- _TRY IT_
Nothing but the lines below, from the first through the line containing "[376,441,603,453] (http://www.gnu.org/licenses/gpl-2.0.html) ->", should be set down, each one exactly and without pictures.

Edit tracking data:
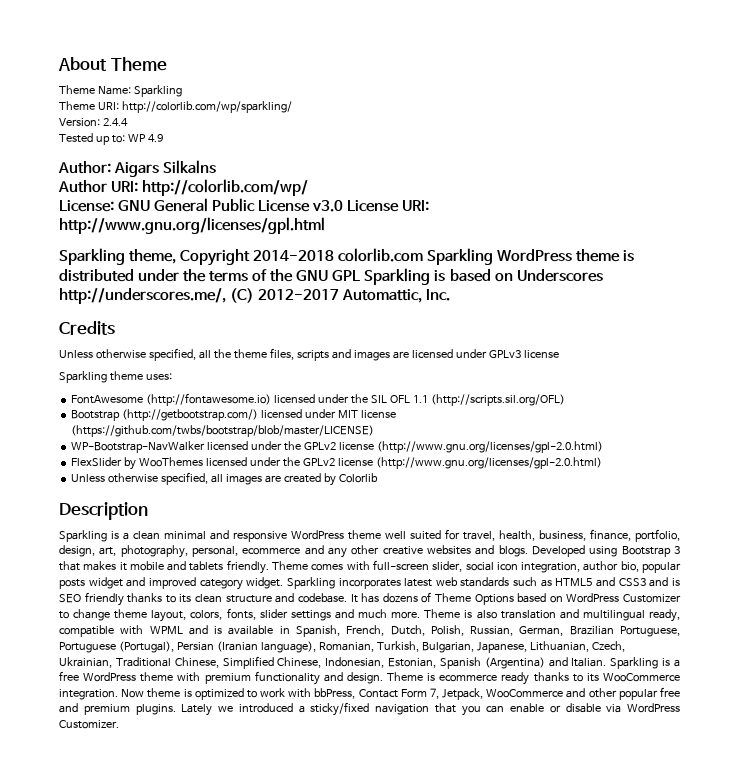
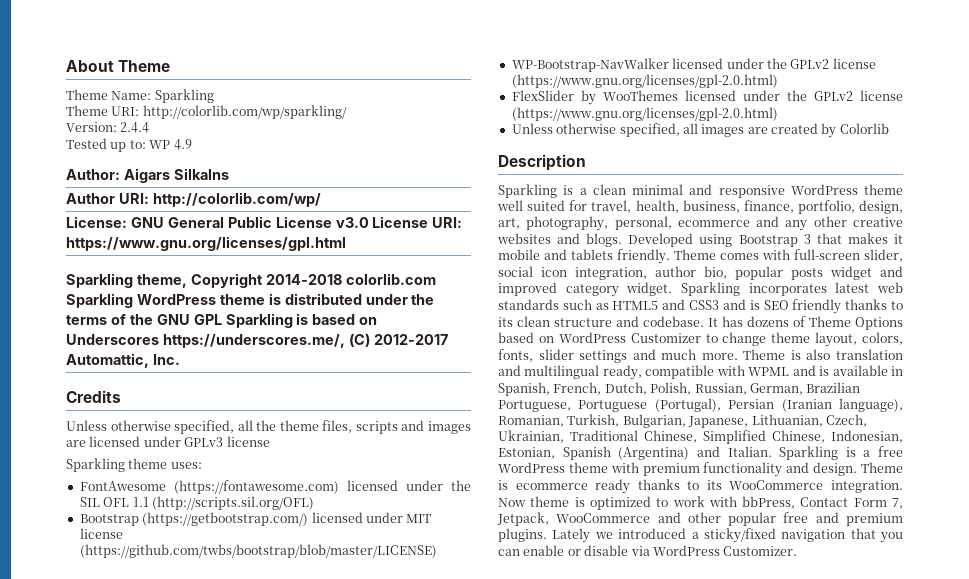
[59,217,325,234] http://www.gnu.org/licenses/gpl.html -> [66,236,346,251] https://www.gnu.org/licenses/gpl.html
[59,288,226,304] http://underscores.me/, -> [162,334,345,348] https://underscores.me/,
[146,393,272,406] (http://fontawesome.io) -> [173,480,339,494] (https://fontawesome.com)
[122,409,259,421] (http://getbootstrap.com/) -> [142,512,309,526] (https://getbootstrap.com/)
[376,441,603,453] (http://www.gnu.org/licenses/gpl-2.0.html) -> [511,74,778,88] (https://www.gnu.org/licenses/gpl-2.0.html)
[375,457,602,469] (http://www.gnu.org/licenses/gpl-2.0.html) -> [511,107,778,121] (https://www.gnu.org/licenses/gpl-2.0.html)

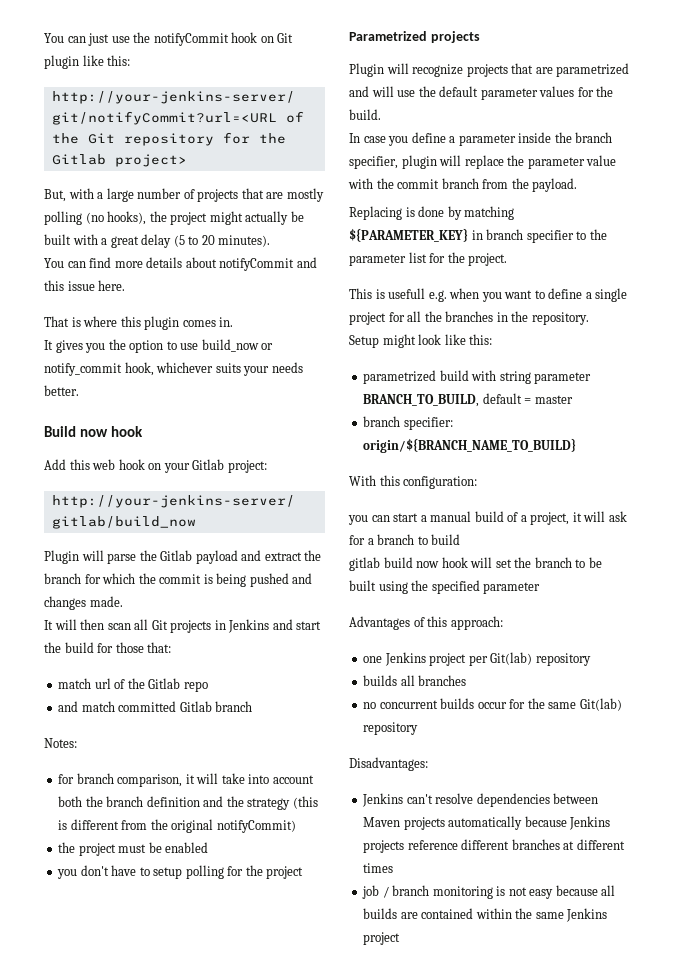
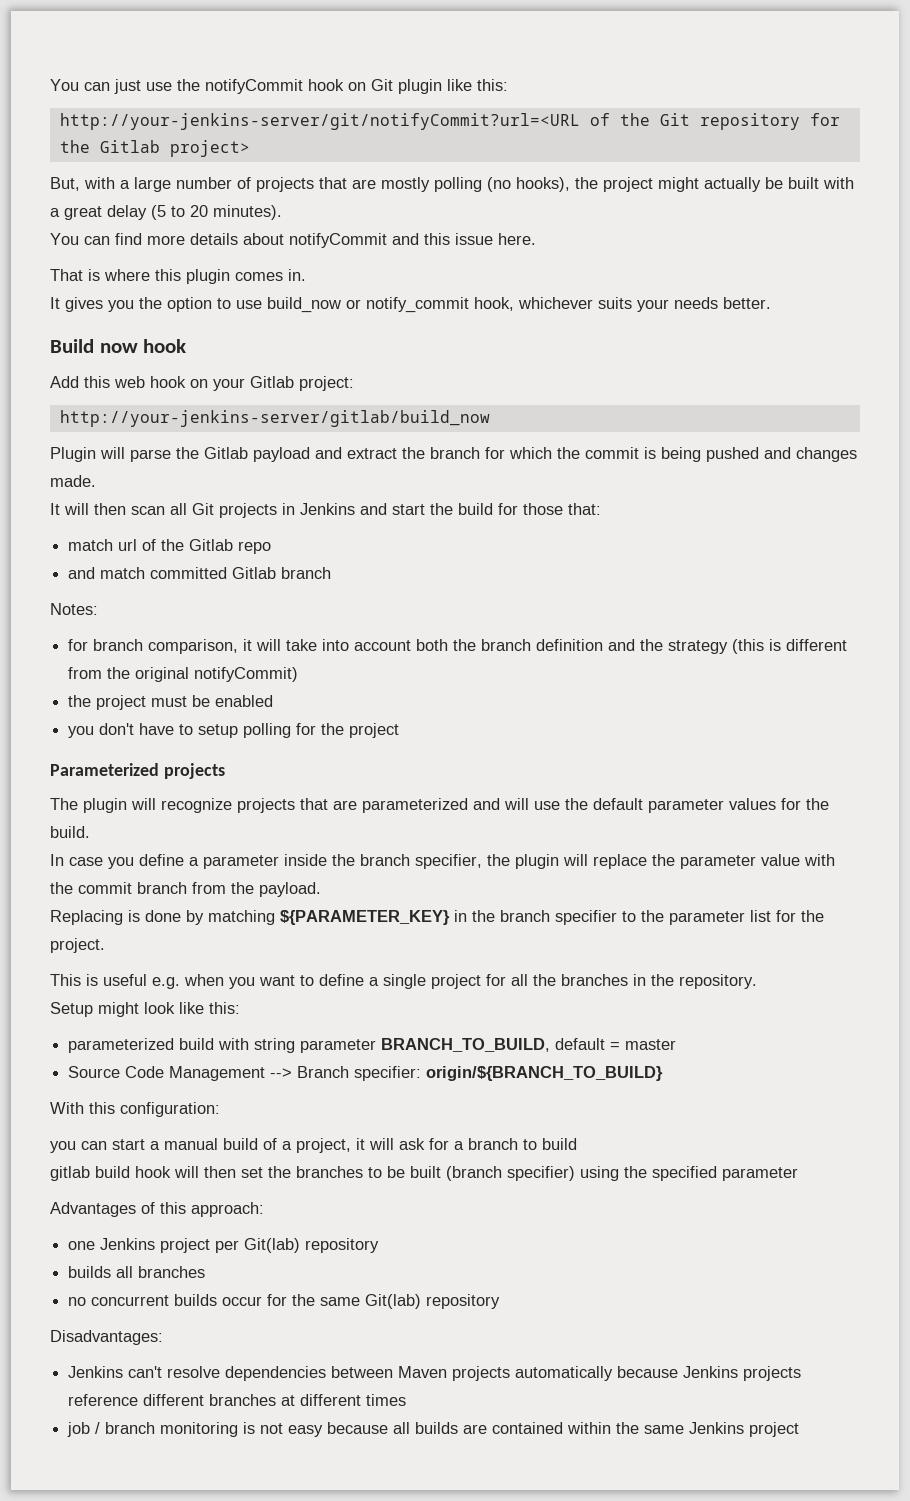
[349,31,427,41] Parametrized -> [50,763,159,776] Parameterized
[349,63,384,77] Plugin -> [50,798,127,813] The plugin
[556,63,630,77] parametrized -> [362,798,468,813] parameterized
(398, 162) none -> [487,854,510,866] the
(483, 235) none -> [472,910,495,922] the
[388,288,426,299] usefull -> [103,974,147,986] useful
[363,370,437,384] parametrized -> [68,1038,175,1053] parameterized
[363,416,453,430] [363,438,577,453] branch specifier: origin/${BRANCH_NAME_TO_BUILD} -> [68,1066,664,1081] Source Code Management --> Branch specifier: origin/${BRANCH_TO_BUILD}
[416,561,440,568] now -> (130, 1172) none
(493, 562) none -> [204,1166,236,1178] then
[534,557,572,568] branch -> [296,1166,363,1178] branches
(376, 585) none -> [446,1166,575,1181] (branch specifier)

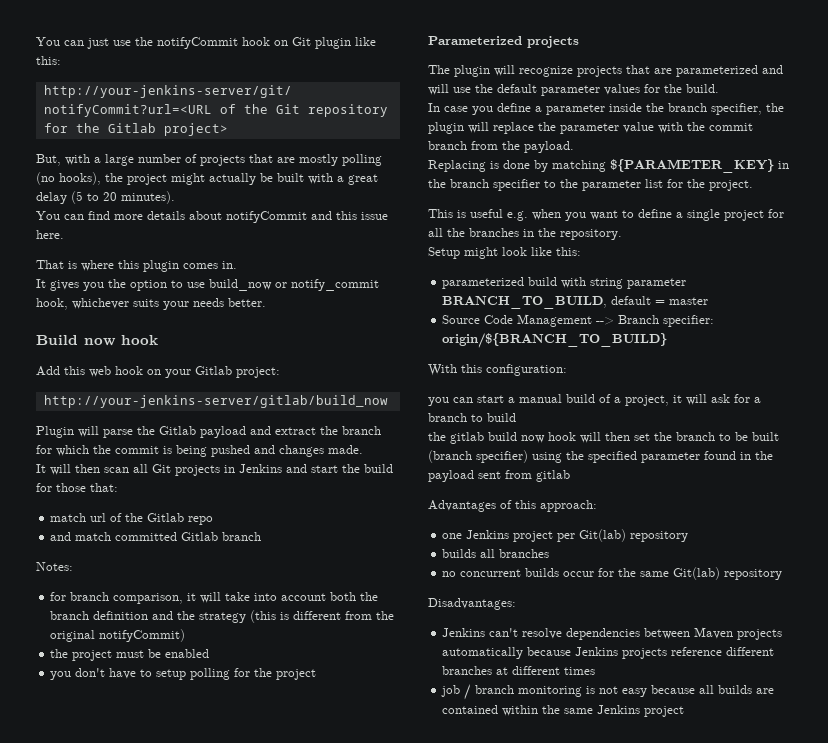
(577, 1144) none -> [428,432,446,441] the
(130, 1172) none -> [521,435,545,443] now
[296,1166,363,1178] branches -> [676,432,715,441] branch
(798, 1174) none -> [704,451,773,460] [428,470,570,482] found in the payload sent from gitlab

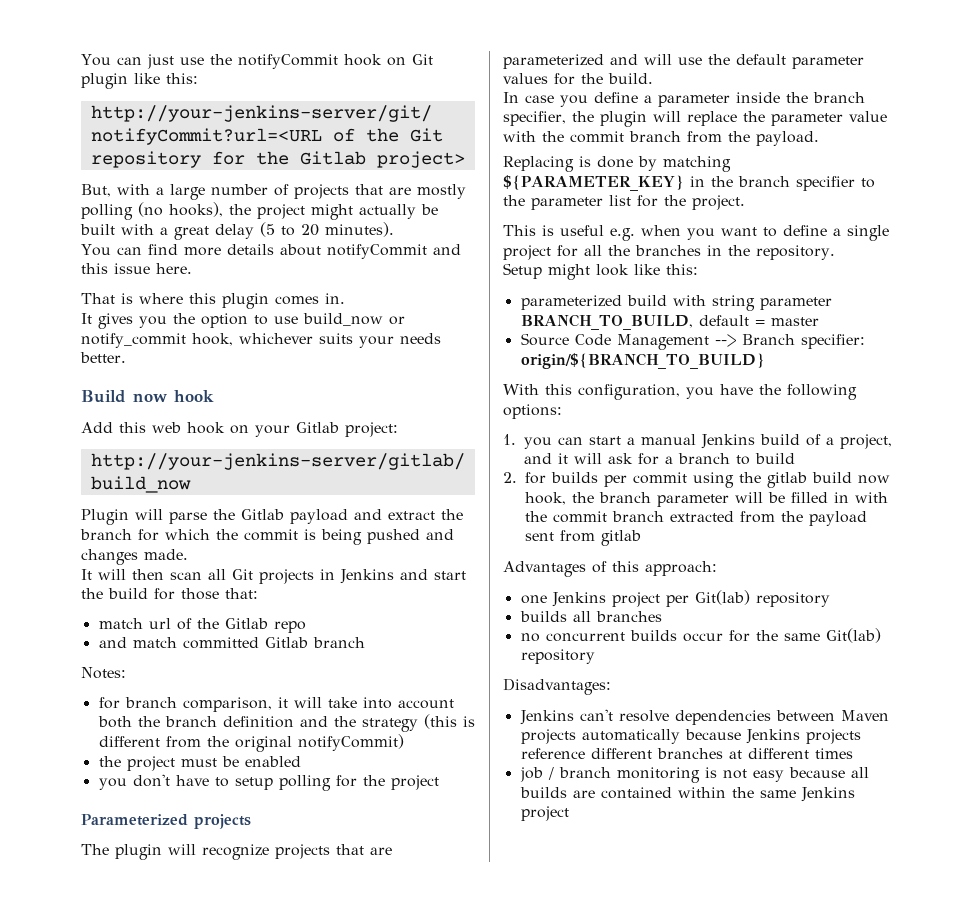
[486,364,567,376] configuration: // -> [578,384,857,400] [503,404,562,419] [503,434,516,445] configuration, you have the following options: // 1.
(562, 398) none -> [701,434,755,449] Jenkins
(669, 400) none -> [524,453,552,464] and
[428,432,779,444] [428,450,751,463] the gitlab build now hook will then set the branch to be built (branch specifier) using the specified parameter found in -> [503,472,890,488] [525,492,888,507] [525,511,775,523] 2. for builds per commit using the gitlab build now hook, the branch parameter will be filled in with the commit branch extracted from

- _FINISHED EXERCISE_
[59,217,325,234] http://www.gnu.org/licenses/gpl.html -> [66,236,346,251] https://www.gnu.org/licenses/gpl.html
[59,288,226,304] http://underscores.me/, -> [162,334,345,348] https://underscores.me/,
[146,393,272,406] (http://fontawesome.io) -> [173,480,339,494] (https://fontawesome.com)
[122,409,259,421] (http://getbootstrap.com/) -> [142,512,309,526] (https://getbootstrap.com/)
[376,441,603,453] (http://www.gnu.org/licenses/gpl-2.0.html) -> [511,74,778,88] (https://www.gnu.org/licenses/gpl-2.0.html)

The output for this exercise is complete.